Outils numériques et services : où en est l'autoédition ?

Clément Solym - 05.01.2012

Lecture numérique - Acteurs numériques - Autoédition - Kindle - Amazon


Sous sa forme actuelle, la plateforme de commercialisation de livres par iBooks ne serait pas de taille à lutter contre Kindle Direct Publishing, le système d'Amazon pour permettre aux auteurs de s'autoéditer.


Dès le lancement du Kindle, première génération, Amazon uinaugurait la plateforme KDP, ou Kindle Direct Publishing, en bêta test. Comme son nom l'indique, il permet une édition rapide et facilitée à l'extrême d'un livre par son auteur, en d'autres termes il a démocratisé l'autoédition.
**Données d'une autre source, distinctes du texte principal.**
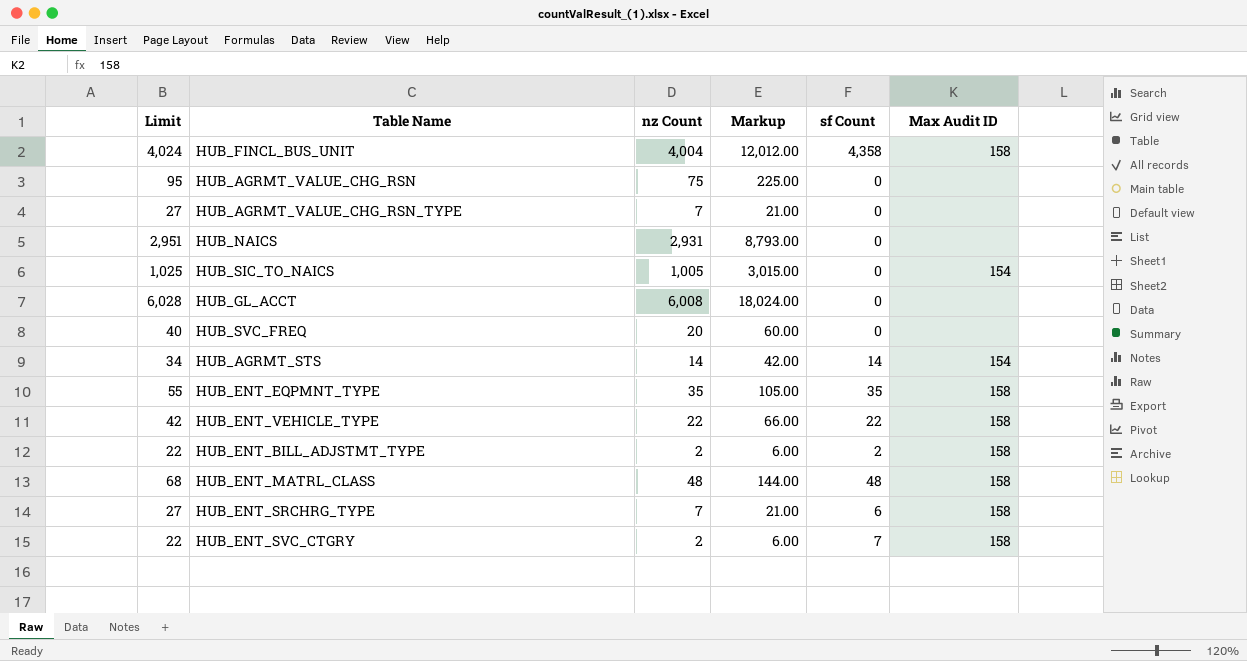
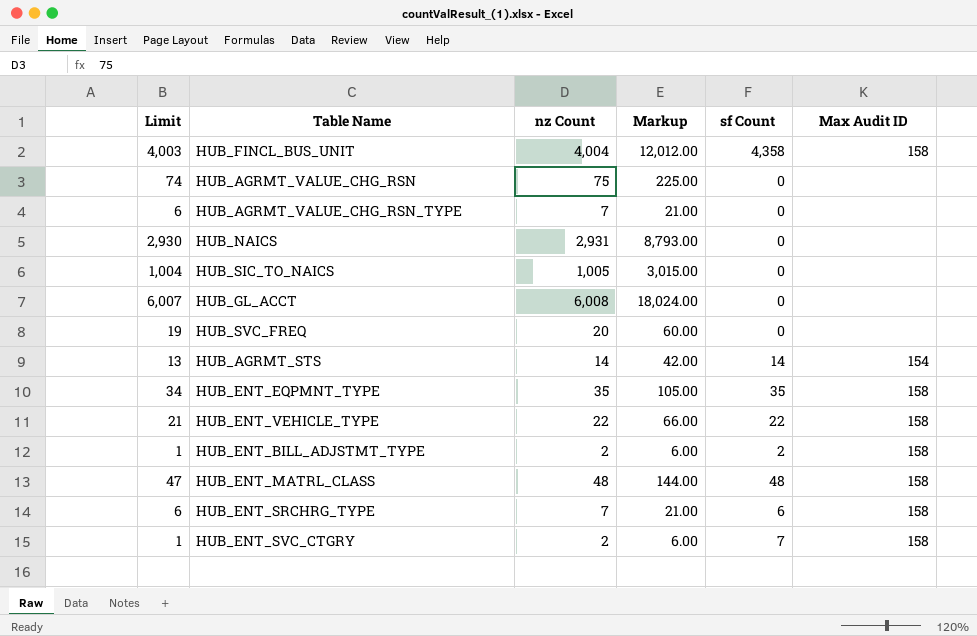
column Limit | formula: [nz Count] + 20 -> [nz Count] - 1
HUB_SIC_TO_NAICS | Max Audit ID: 154 -> none

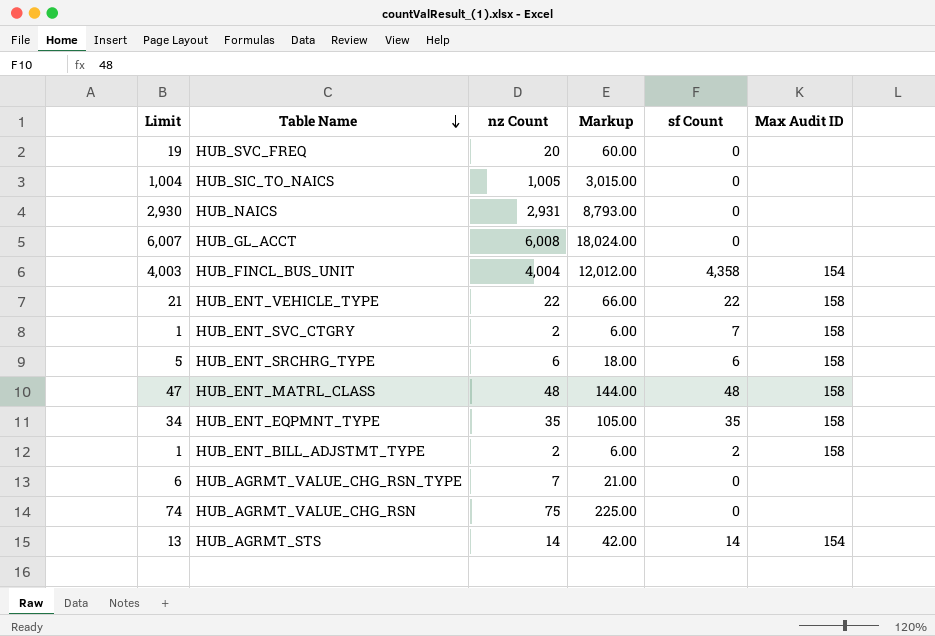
row order: none -> Table Name descending
HUB_FINCL_BUS_UNIT | Max Audit ID: 158 -> 154
HUB_ENT_SRCHRG_TYPE | Limit: 6 -> 5
HUB_ENT_SRCHRG_TYPE | nz Count: 7 -> 6
HUB_ENT_SRCHRG_TYPE | Markup: 21.00 -> 18.00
En France, il s'est également ouvert concomitamment au lancement du Kindle. Outre-Atlantique, cela avait provoqué le courroux des autres libraires numériques comme Apple, Smashwords ou Lulu.

 

Depuis plus personne n'y pense vraiment, mais Amazon dispose avec cet outil d'un réservoir à auteurs démentiel, dont il compte bien se servir pour faire grossir le catalogue de livres numériques proposés gratuitement par le biais de sa bibliothèque. Or, si les auteurs passés par KDP souhaitent en être, Amazon leur a demandé de retirer leurs livres des autres librairies, et ce quel que soit le format, numérique ou non.

 

L'appât, deux gains

 

Le choix d'Amazon semblait suicidaire, quel auteur aurait volontairement réduit ses possibilités de vendre des livres ? Aucun. Sauf si d'autres possibilités leur étaient offertes… Et cela Amazon l'a bien compris. En mettant à disposition une plateforme d'édition simplifiée, il a attiré les auteurs indépendants, quitte à se séparer d'auteurs déjà établis. 

 

Et si ça ne suffisait pas, Amazon a appâté les auteurs avec une cagnotte de 500.000 dollars qui sera répartie chaque mois entre les différents auteurs autoédités en fonction du nombre de téléchargements de leur livre. 

 

De quoi séduire, évidemment, et vaincre les dernières réticences des uns et des autres ? Poutant, ces éléments comptaient encore parmi les bons côtés du système Amazon.

 

Le mauvais côté :  sur Amazon, le pourcentage pour l'auteur est de 35% si le livre est vendu moins de 2.99$ ou plus de 9.99€. Mais pour un livre vendu entre ces deux tarifs, la redevance est de 70%. 


La principale contrainte pour un auteur KDP est dans le contrat : Amazon se réserve le droit d'ajuster unilatéralement le prix d'un ebook si ce dernier est disponible à un tarif inférieur sur d'autres plateformes. aux auteurs d'harmoniser leurs prix, ce qui n'est pas toujours évident soit dit en passant entre les conversions euros-dollars et les effets de TVA qui peuvent différer d'une plateforme à l'autre..

 

Sur iBooks par exemple, la répartition 70% pour l'auteur et 30% pour le distributeur reste fixe, quel que soit le prix de vente du livre. Et surtout, pour l'heure, aucune forme de chantage, même discret.

 

Le diable est dans les détails

 

Or, Amazon est plus chafouin encore, on avait découvert que les excellents chiffres de téléchargements depuis Amazon pouvaient être dus à des prix plus bas que ceux initialement prévus. Il est d'ailleurs tout à fait possible qu'un ebook soit disponible gratuitement, ou que son auteur puisse se faire de la pub en le distribuant sans contrepartie. Une solution pour permettre aux auteurs ou à Amazon de gonfler tout à fait artificiellement leurs chiffres.

 

Une cagnotte, des auteurs avides de reconnaissance, il n'en fallait pas plus pour qu'un système douteux soit mis en place. Et les réponses des autres distributeurs ne sont pas (encore) à la hauteur. Aucun concurrent ne s'est opposé à la vision d'Amazon de l'autoédition.

 

Pour l'instant l'iBooks Store permet une auto-commercialisation, mais ne met pas à disposition des auteurs des moyens aussi complets que ceux proposés par Amazon pour leurs livres. L'écosystème qui entour le Kindle Direct Publishing, est extrêmement complet, assez fiable et plutôt efficace en termes de retombées financières... En tout cas, le rêve existe, et se vend plutôt bien.

 

Mais il se peut que cela soit en train de changer. Nous avions évoqué les possibilités pour Apple de lancer un véritable concurrent à Kindle Direct Publishing. Si ce n'est pas encore fait, il est tout de même certain qu'une telle innovation d'Apple viendra sérieusement mettre à mal la domination incontestée d'Amazon sur l'autoédition.